Ewan McGregor has crafted a career that allows him two kinds of respect that few actors can claim: He has the respect of "serious" film buffs and serious geek cred. He's walked that fine line, which means he can create buzz with an arty drama, or set fanboys hearts ablaze as Marvel's new Doctor Strange (just an example, of course). But what has his experience been with the latter fandom? In a talk with Details magazine, the actor reveals that the kinds of fans that hound him about his work in the Star Wars prequels are not the kind that make him feel all that appreciative.
"I don't have any experience with them. I've never been to one of the conventions," he said when asked if he's had any positive experience with notoriously intense Star Wars fans. He goes on to say, "The people I meet are the fuckers who want me to sign Star Wars photos so they can sell them on the Internet or the people at premieres who are crushing children against barriers to get me to sign their fucking picture of Obi-Wan Kenobi. They're not fans—they're parasitical lowlifes and fucking wankers."

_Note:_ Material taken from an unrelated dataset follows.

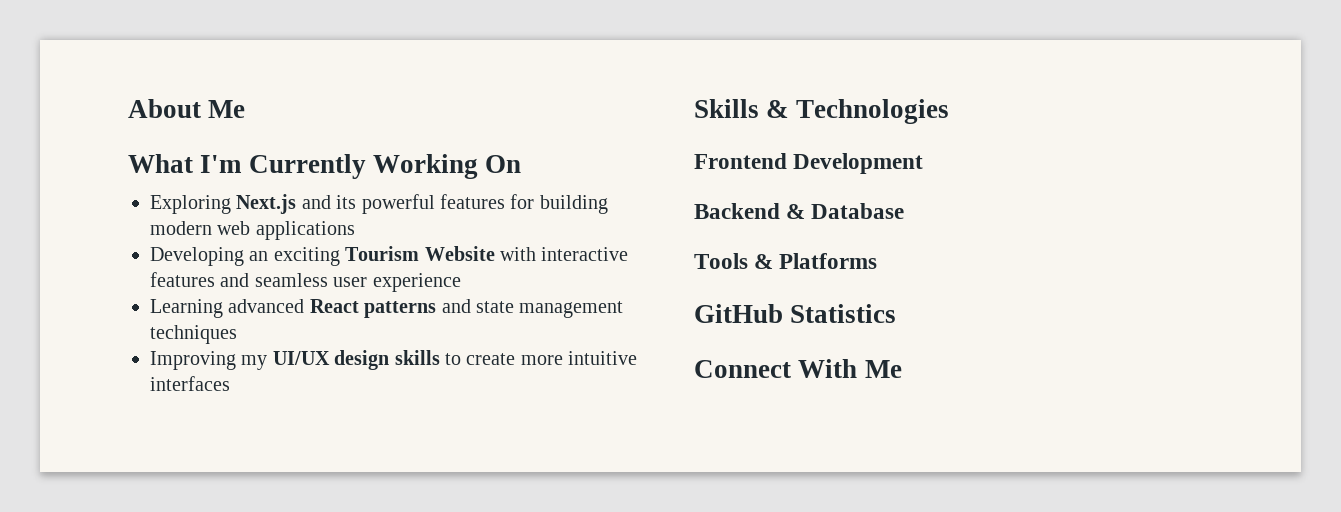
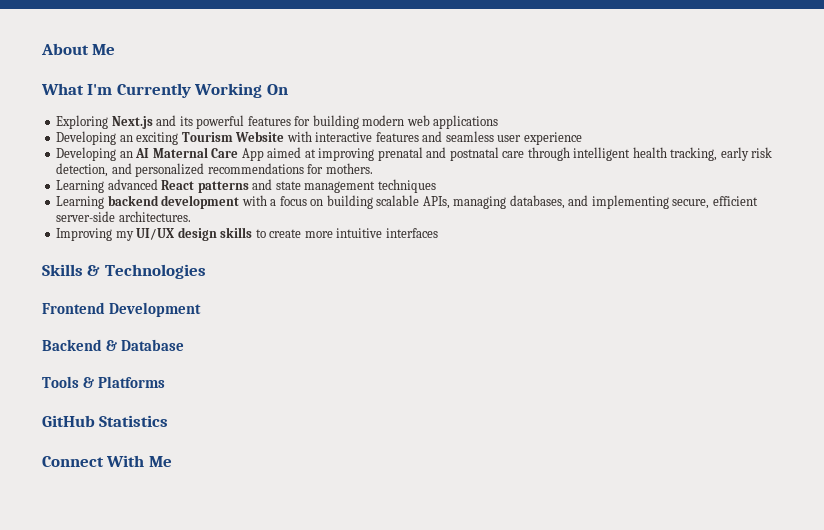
+ Developing an AI Maternal Care App aimed at improving prenatal and postnatal care through intelligent health tracking, early risk detection, and personalized recommendations for mothers.
+ Learning backend development with a focus on building scalable APIs, managing databases, and implementing secure, efficient server-side architectures.

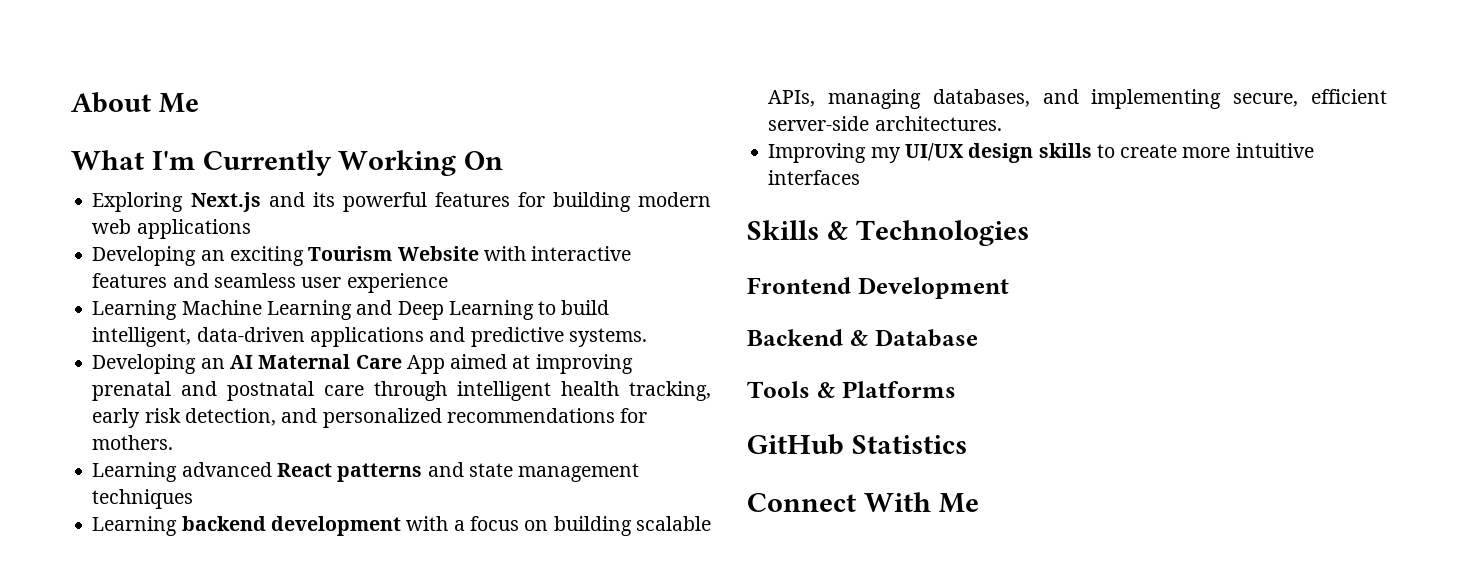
+ Learning Machine Learning and Deep Learning to build intelligent, data-driven applications and predictive systems.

And, speaking of the infamous prequel trilogy, McGregor was asked what he thinks of the reviled Phantom Menace. "I watched it once, at the premiere, so I'm not in a good position to judge," the actor revealed. "They had a tall order, the three films I did. The fans waited so long and wanted to feel like they did when they watched the first film, but they were grown-ups by that time. I don't mind the criticism. I've heard it to my face," the actor concludes.
Then, switching gears back to the other side of his career, the actor was questioned about the long-rumored sequel to Trainspotting. The 1996 Danny Boyle film put McGregor on the map, and he says there's a very real possibility we'll be seeing it in theaters in a couple of years. "It looks like it might happen," he said. McGregor continued, "The idea is that we shoot it in 2016, which would be 20 years after the original came out. And I'd be up for it. I wouldn't have been 10 years ago, but I am now."